Proxima b has not yet been directly imaged; its separation from its star is too small for current instruments to resolve. It is unlikely to pass in front of its star as seen from Earth, and every transit survey has returned empty. In April and May 2019, the Breakthrough Listen project, which monitors Proxima Centauri for technology-related radio signals, detected a candidate signal called BLC1. Subsequent analysis indicated that it is probably of human origin. Future instruments including the James Webb Space Telescope and the Nancy Grace Roman Space Telescope could attempt a direct observation, though separating the planet's light from its star remains a formidable challenge. Proposed signatures observable from Earth include the reflection of starlight off an ocean, the radiative fingerprints of atmospheric gases, and the patterns of atmospheric heat transport. For physical spacecraft, the Breakthrough Starshot project aims to develop laser-propelled solar sails capable of reaching speeds of 20% of the speed of light, targeting a journey to Proxima Centauri within the 21st century. The harder engineering problem is not the journey itself but deceleration: arriving at a useful speed at a world 4.2 light-years away and surviving collisions with interstellar particles along the way. From Proxima b itself, if anyone or anything were ever to stand on its surface, the two stars of Alpha Centauri would blaze in the sky brighter than Venus at its most brilliant as seen from Earth, with apparent magnitudes of -6.8 and -5.2.
Common questions
When was Proxima Centauri b discovered?
Proxima Centauri b was announced on the 24th of August 2016 by the European Southern Observatory. The discovery was made by a team led by Anglada-Escudé using Doppler spectroscopy data collected at the observatory's facilities in Chile.

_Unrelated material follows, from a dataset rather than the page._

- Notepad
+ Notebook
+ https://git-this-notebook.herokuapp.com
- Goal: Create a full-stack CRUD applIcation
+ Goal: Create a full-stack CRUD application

How far is Proxima Centauri b from Earth?
Proxima Centauri b is approximately 4.2 light-years from Earth, making it the closest known exoplanet to the Solar System. Its host star, Proxima Centauri, is the nearest star to the Sun.
Could Proxima Centauri b support life?
Proxima Centauri b orbits within its star's habitable zone, but several factors complicate habitability. It likely faces intense stellar radiation 10-60 times stronger than Earth receives in ultraviolet and X-rays, probable tidal locking, and uncertainty about whether it retains any atmosphere at all.

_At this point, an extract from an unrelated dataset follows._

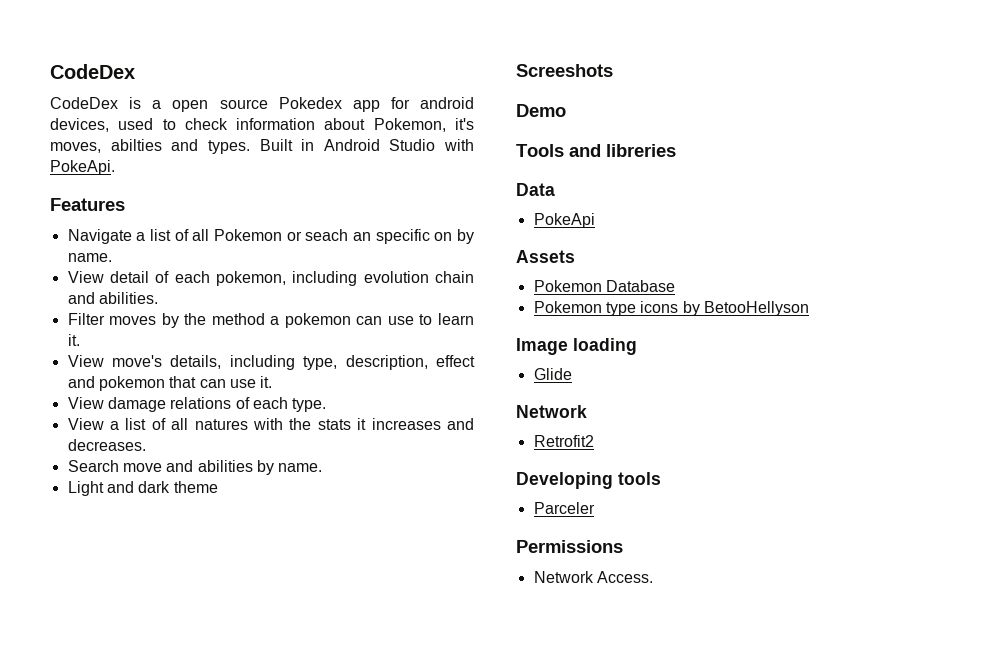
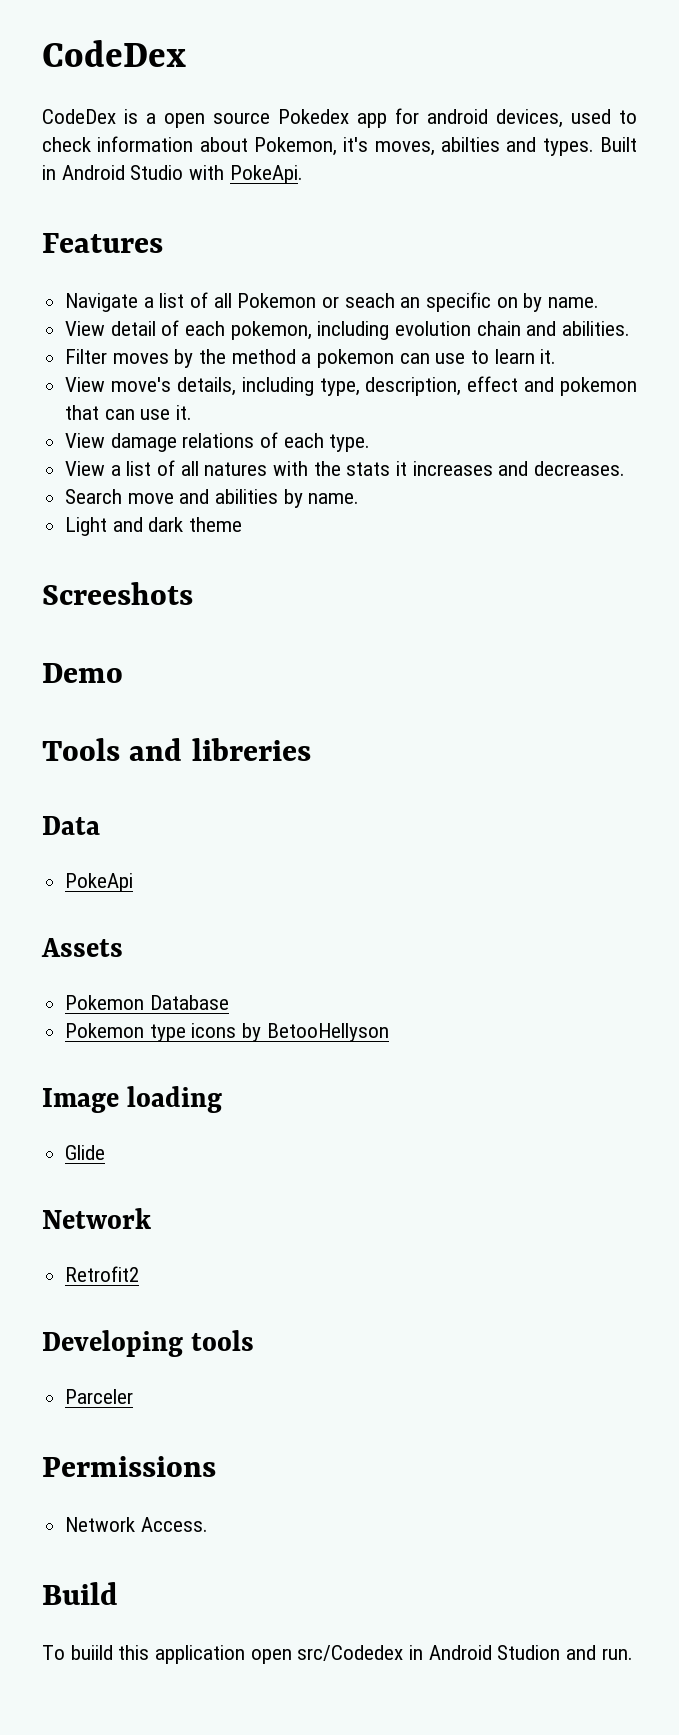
+ Build
+ To buiild this application open src/Codedex in Android Studion and run.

What is the orbital period of Proxima Centauri b?
Proxima Centauri b completes one orbit around Proxima Centauri approximately every 11.2 Earth days. It orbits at a distance of about 0.04848 AU, more than 20 times closer to its star than Earth is to the Sun.
Is Proxima Centauri b tidally locked?
Proxima Centauri b is likely tidally locked to its star, meaning one hemisphere would permanently face Proxima Centauri. However, if the planet's orbital eccentricity exceeds about 0.06-0.1, it could instead enter a Mercury-like 3:2 spin-orbit resonance rather than a full tidal lock.
How has Proxima Centauri b been observed and what signals have been detected?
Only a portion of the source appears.